* _DESCRIPTION OF THE TASK_: The data below should be restated word for word, with every picture omitted.

SOURCE MATERIAL section start

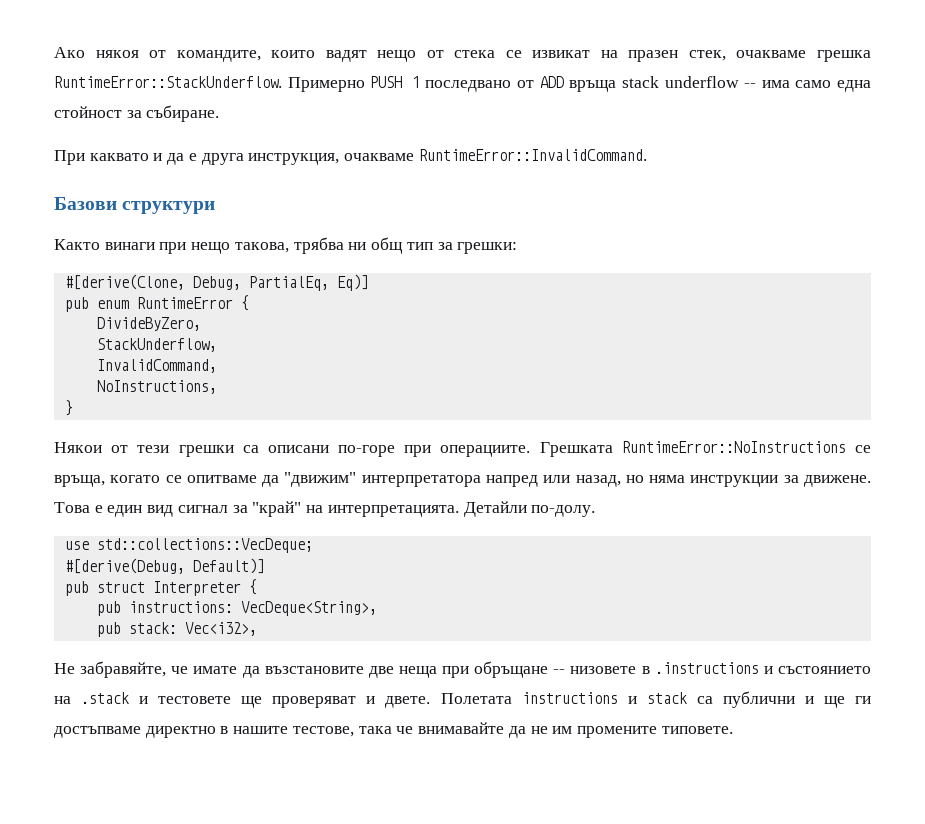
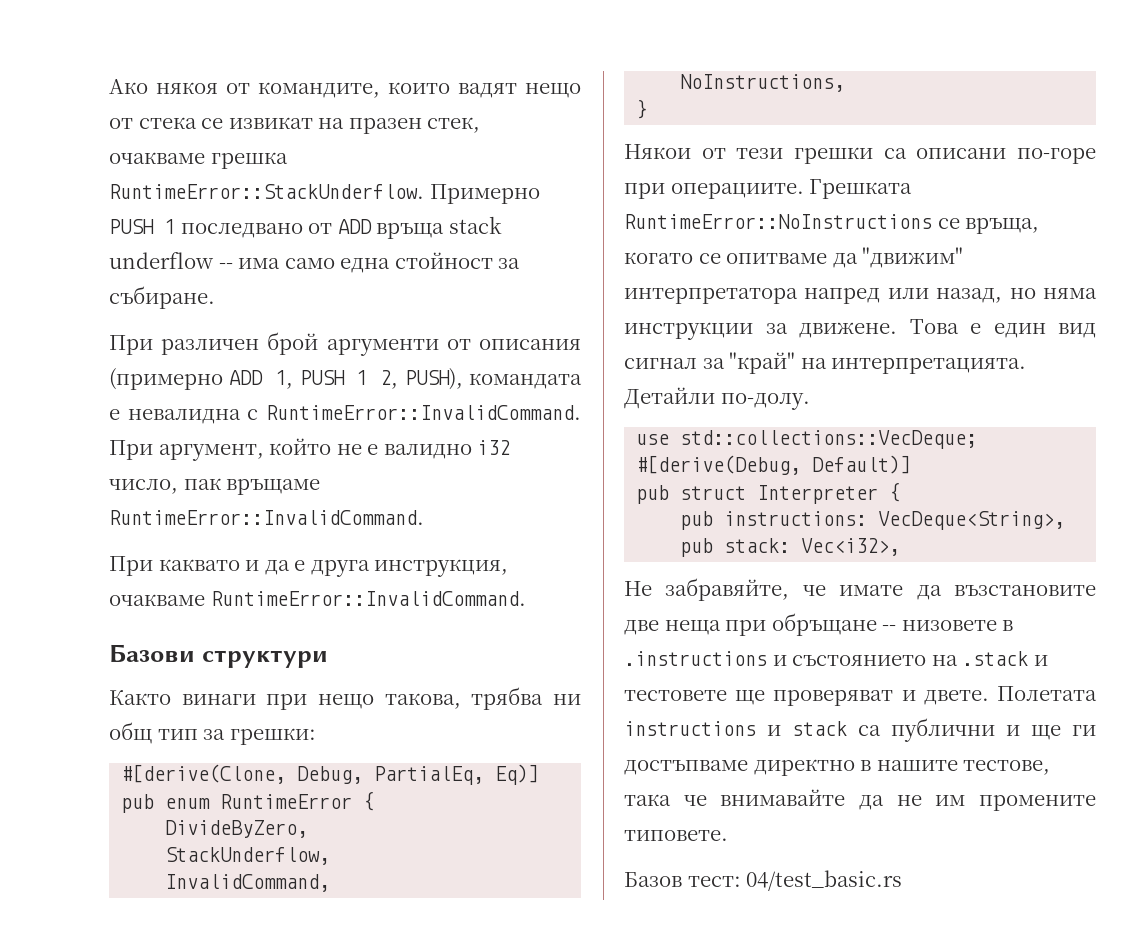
(220, 113) none -> [109,332,581,356] [109,368,582,390] [109,405,581,424] [109,438,511,461] [109,478,321,495] [109,510,424,525] // При различен брой аргументи от описания (примерно ADD 1, PUSH 1 2, PUSH), командата е невалидна с RuntimeError::InvalidCommand. При аргумент, който не е валидно i32 число, пак връщаме RuntimeError::InvalidCommand.
(733, 730) none -> [624,870,903,891] // Базов тест: 04/test_basic.rs

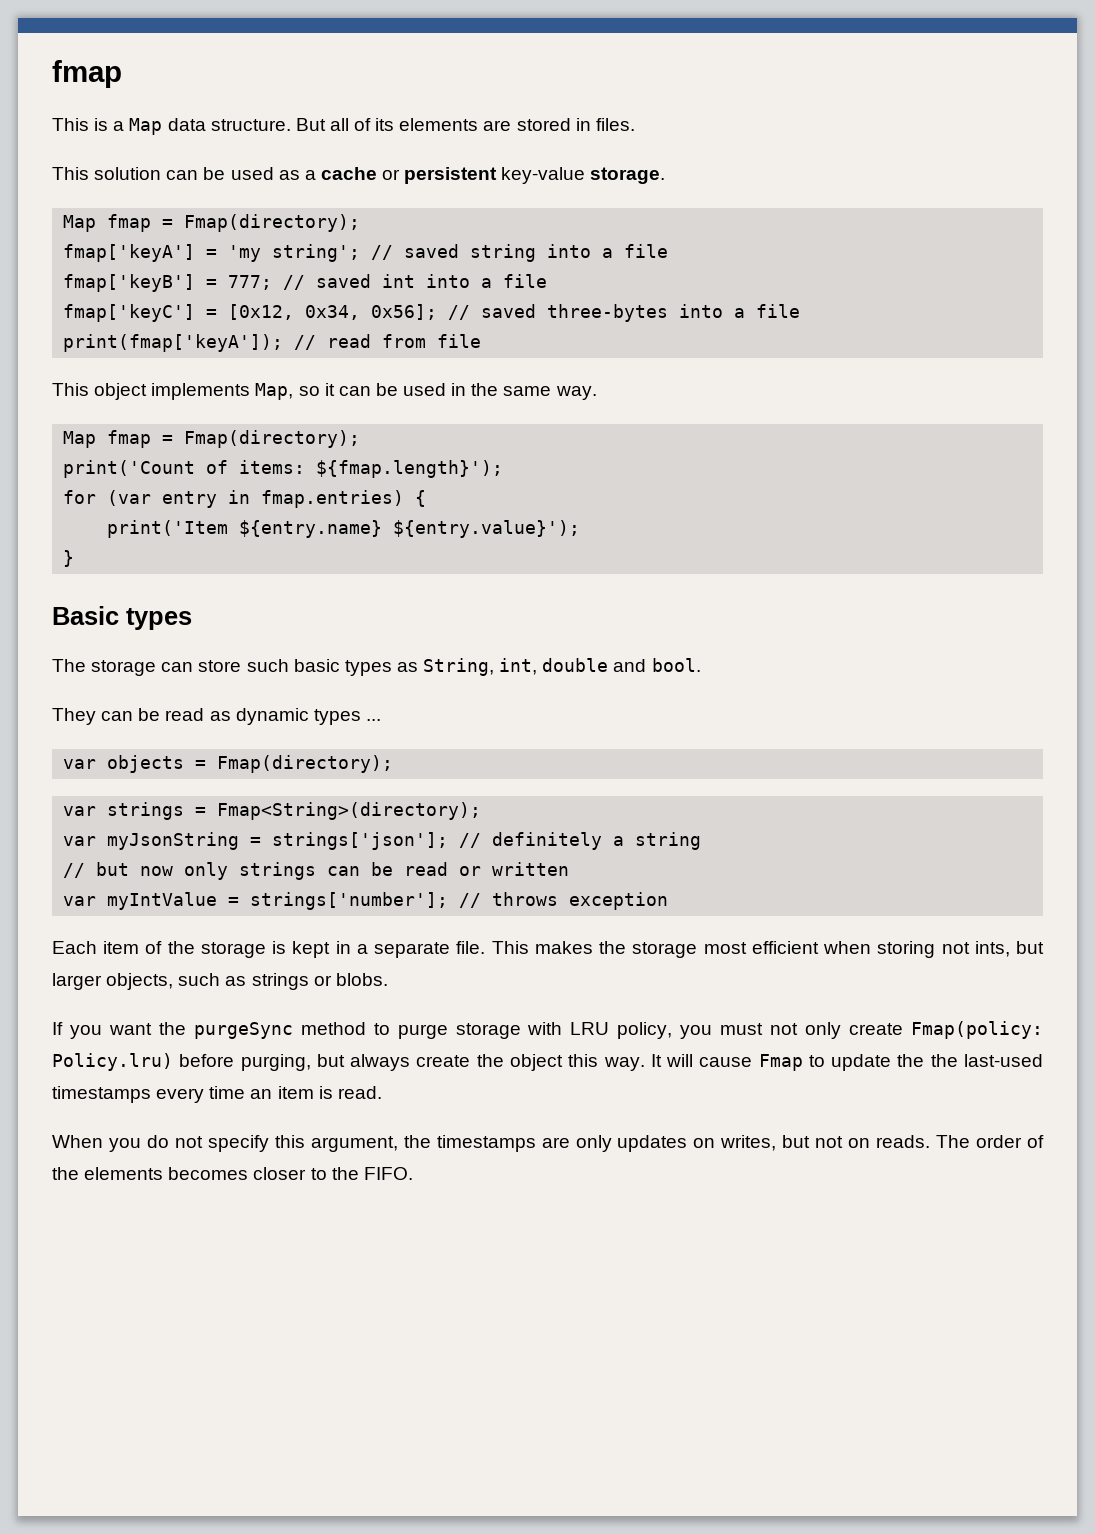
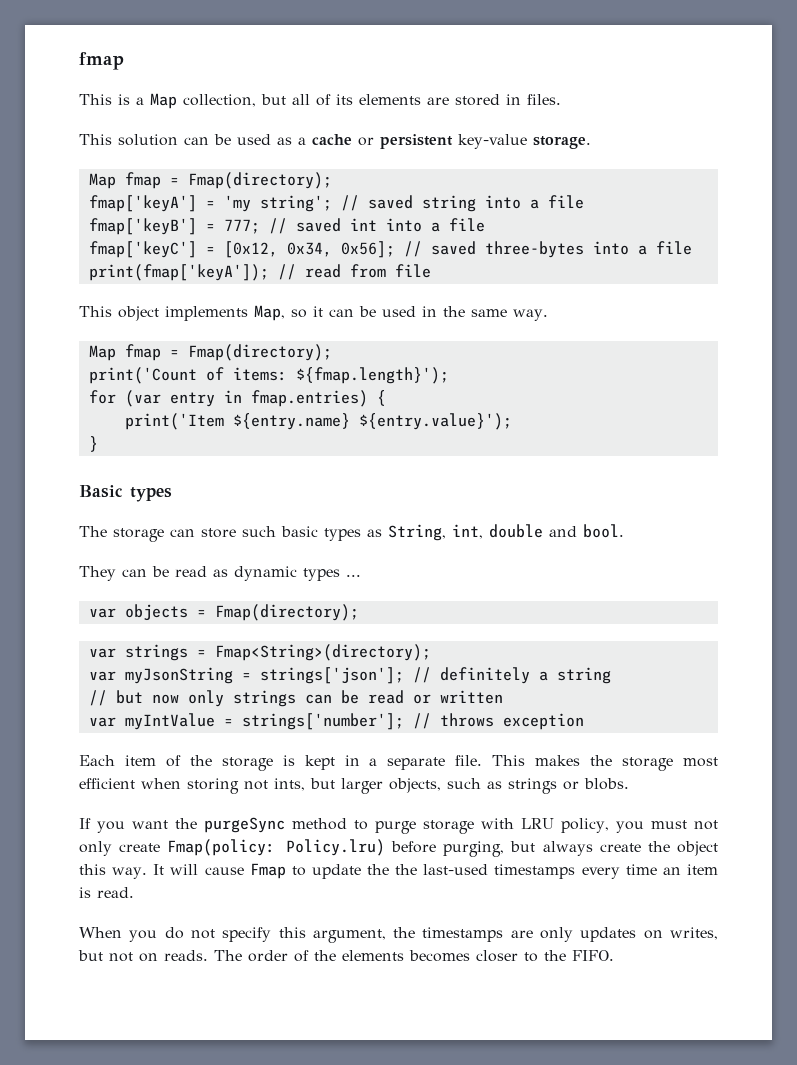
[167,118,326,131] data structure. But -> [183,94,286,107] collection, but

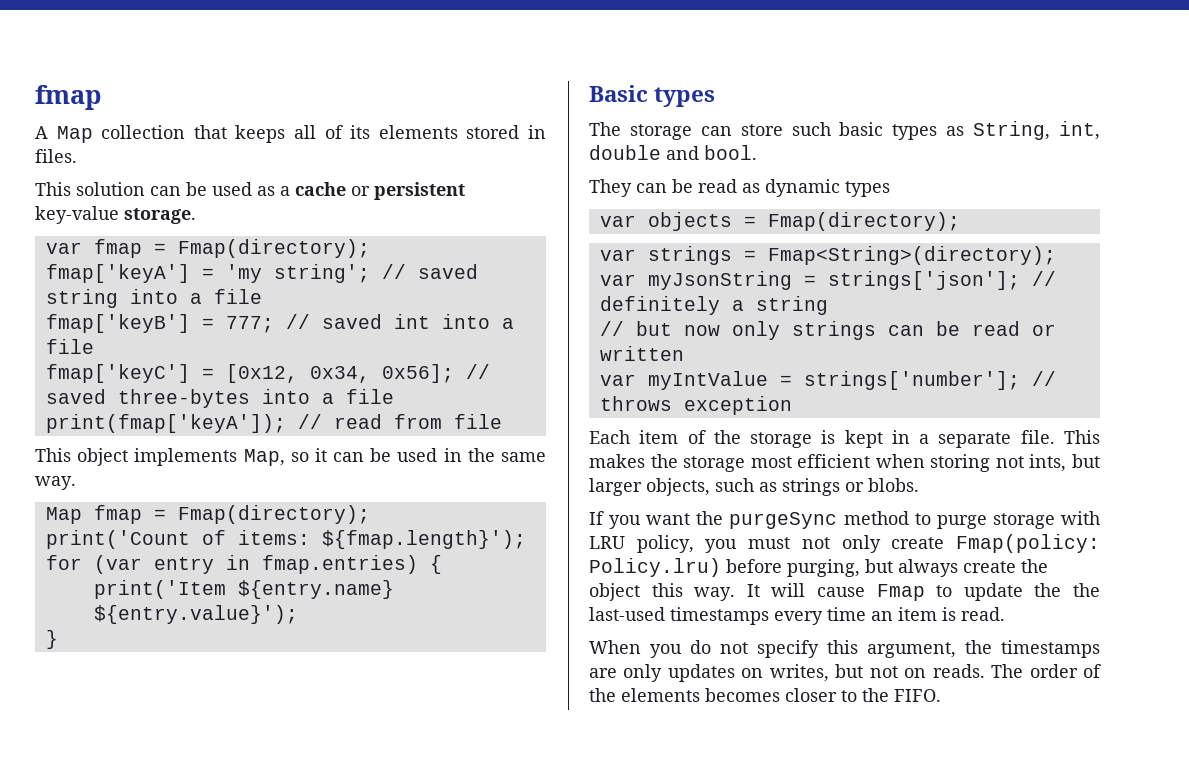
[79,93,286,109] This is a Map collection, but -> [35,125,286,143] A Map collection that keeps
[427,97,449,105] are -> (458, 132) none
[88,173,116,189] Map -> [45,242,82,254] var
[346,574,361,577] ... -> (890, 189) none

SOURCE MATERIAL section end

* _TASK OUTPUT_:
(220, 113) none -> [109,332,581,356] [109,368,582,390] [109,405,581,424] [109,438,511,461] [109,478,321,495] [109,510,424,525] // При различен брой аргументи от описания (примерно ADD 1, PUSH 1 2, PUSH), командата е невалидна с RuntimeError::InvalidCommand. При аргумент, който не е валидно i32 число, пак връщаме RuntimeError::InvalidCommand.
(733, 730) none -> [624,870,903,891] // Базов тест: 04/test_basic.rs

[167,118,326,131] data structure. But -> [183,94,286,107] collection, but

[79,93,286,109] This is a Map collection, but -> [35,125,286,143] A Map collection that keeps
[427,97,449,105] are -> (458, 132) none
[88,173,116,189] Map -> [45,242,82,254] var
[346,574,361,577] ... -> (890, 189) none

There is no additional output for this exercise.